An emphasis on verification reflects ``the real tasks you need to get done.'' Other differences, such as whether sea-launched cruise missiles would be limited by a START pact, are ``end-game issues'' by comparison, Mr. Lehman says.
Critics in the US have blasted the verification-first scheme as a clear delaying tactic. The Soviets themselves haven't been so harsh, says Lehman, because ``in Geneva and Moscow they understand if you don't get this done you don't get a treaty.''
Allowing reconnaissance plane flights across each other's territory would be a large help in the START verification task, Lehman says. President Bush's resurrection in May of the idea of open skies, which would allow such flights, thus deserves more attention than it has received, insists the ACDA chief.
Soviet Deputy Foreign Minister Viktor Karpov indicated this week that inspecting first and signing a START pact later is acceptable - if cruise missiles and bombers are included in the trial runs.
The point of this counteroffer is that the USSR is trying hard to get the subject of sea-launched cruise missiles (SLCMs) on the START table. The Soviets favor limits on these small weapons, while the US says they are easy to hide and thus their numbers can't be adequately checked.
ACDA director Lehman says that compared to big ICBMs, cruise missiles aren't that important a nuclear force. Many SLCMs have conventional warheads, and those with nuclear tips are scattered throughout the US Navy. Unlike ICBMs, SLCMS would be ``difficult to orchestrate'' in a conflict, Lehman says.

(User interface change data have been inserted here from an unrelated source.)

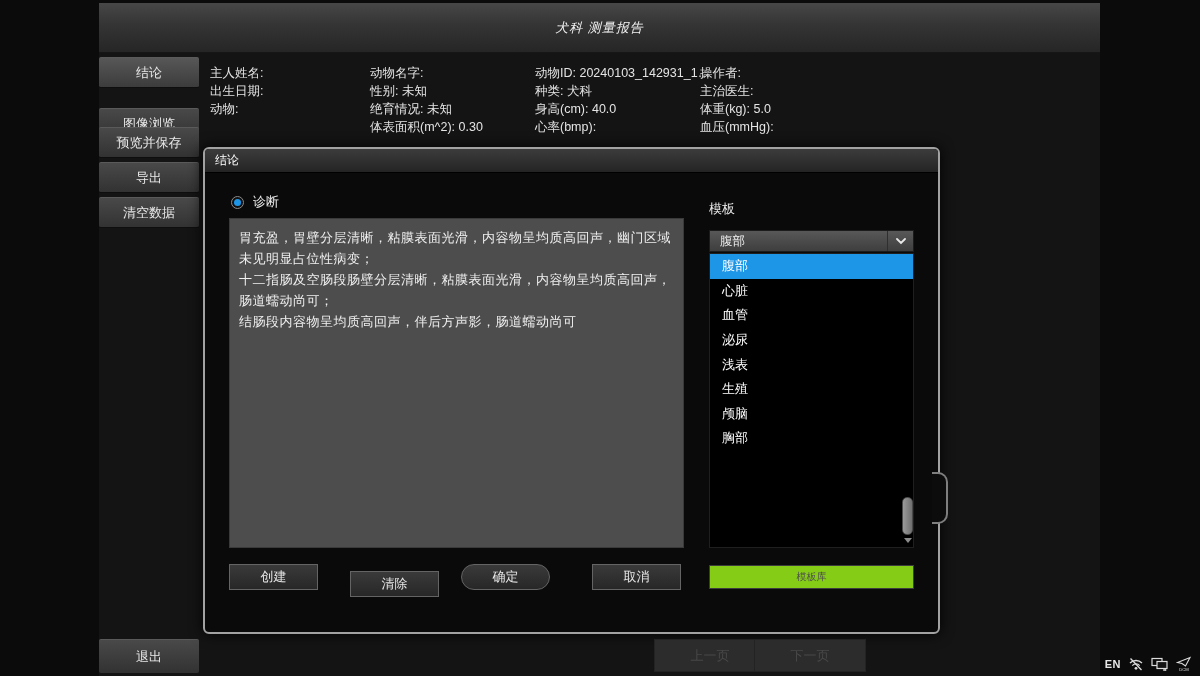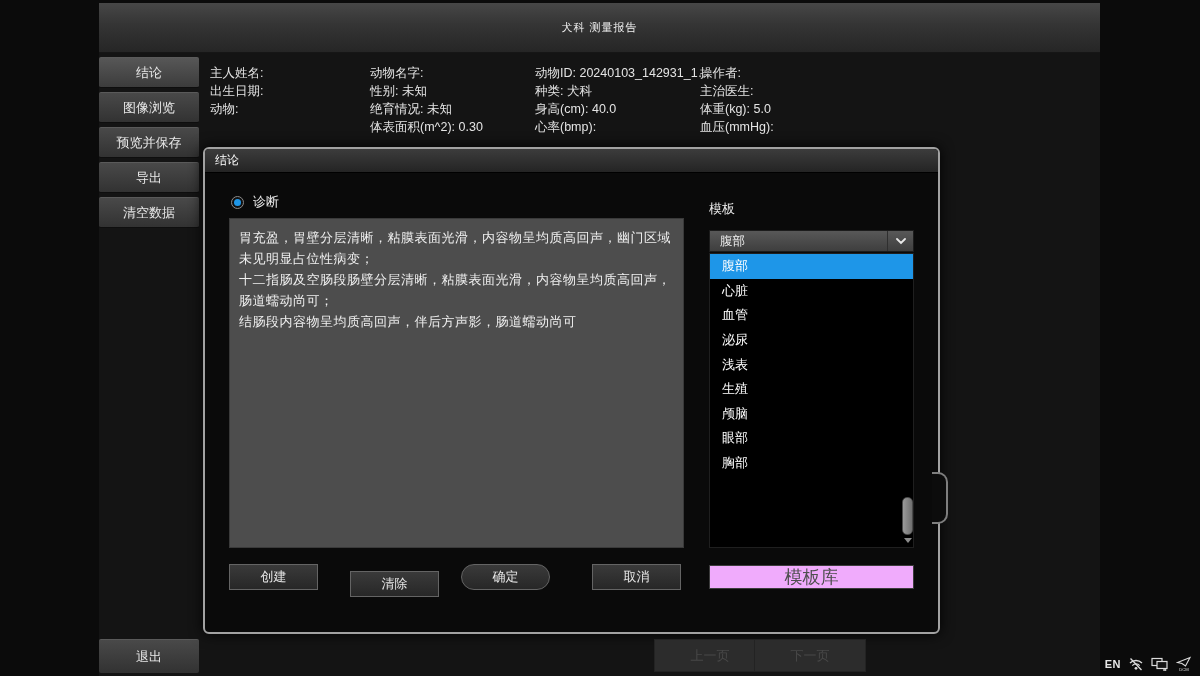"犬科 测量报告" .titlebar-text { font-size: 11px -> 13px; font-style: none -> italic }
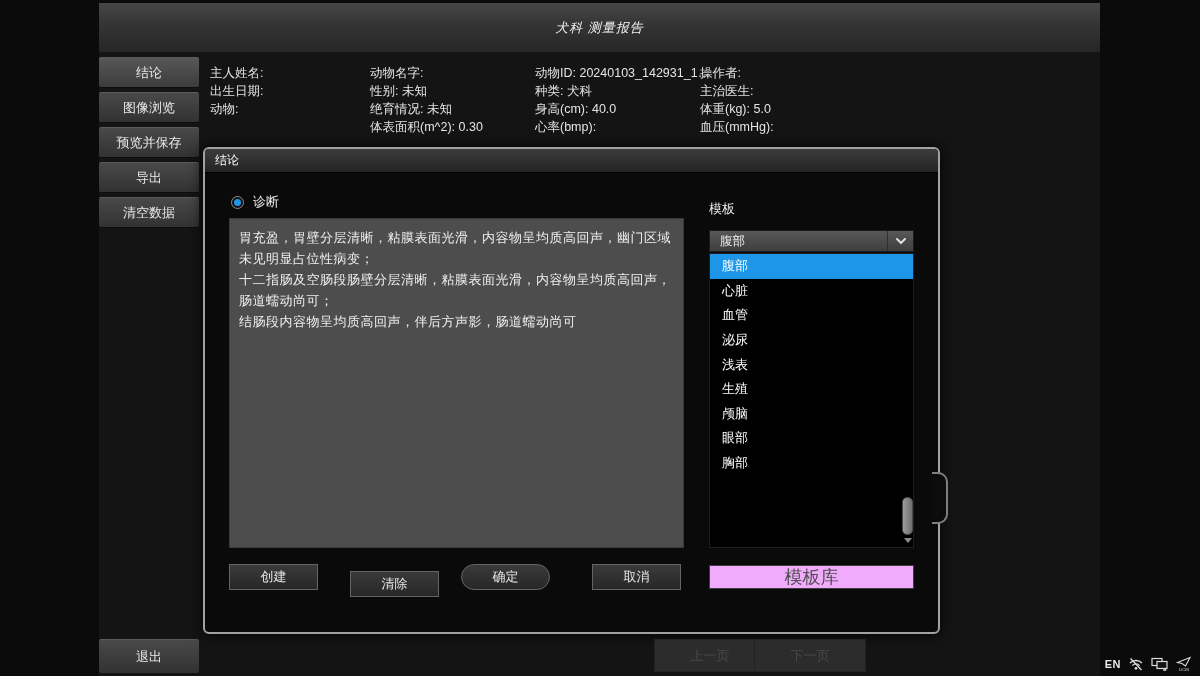"图像浏览" div.side-btn { top: 92px -> 108px }
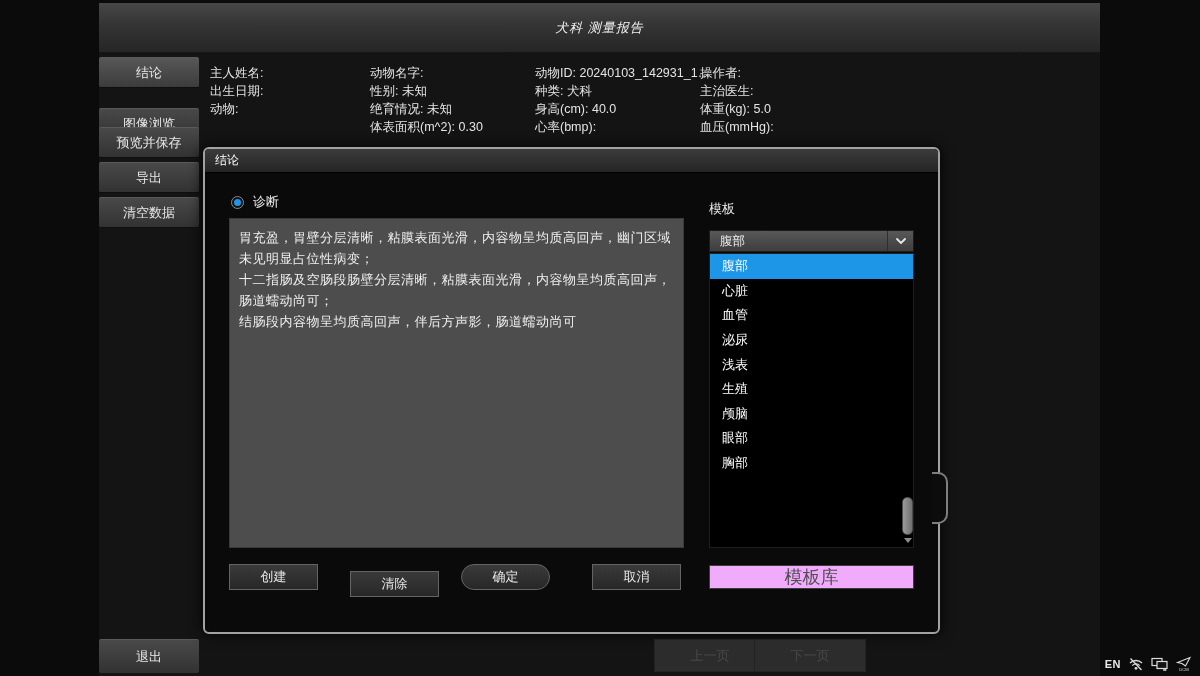"眼部" div.opt { html: <div>眼部</div> -> none }
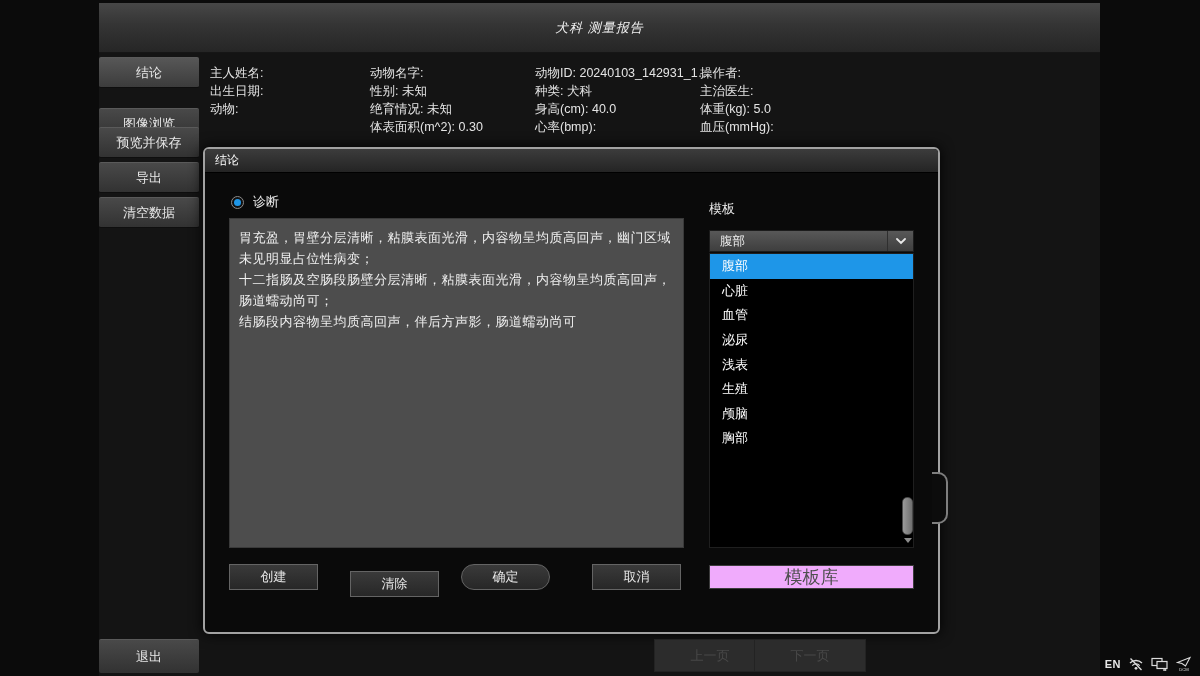"模板库" .lib-btn { background: #f0abfc -> #84cc16; font-size: 18px -> 10px }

Superpower verification of SLCM limits would necessarily involve highly intrusive visits to each other's warships. (See story, Page 8.) That's the real point of the Soviet interest in the subject, claims Lehman. ``It's part of their effort to get a handle on our Navy,'' he says.
Lehman, himself a strategic arms negotiator under the Reagan administration, says that a START pact could conceivably be wrapped up by next year.
Of the other main area of arms control now under discussion, conventional weapons, Lehman says that ``we've made more progress in the last four months than in the previous 15 years.''
In an effort to further speed progress, NATO allies presented their official, detailed proposals for conventional cuts to the Warsaw Pact in Vienna on July 13, two months ahead of schedule. The conventional force negotiations are recessing for the summer, and by tabling their proposal early NATO gives the Soviets two months to draw up their response.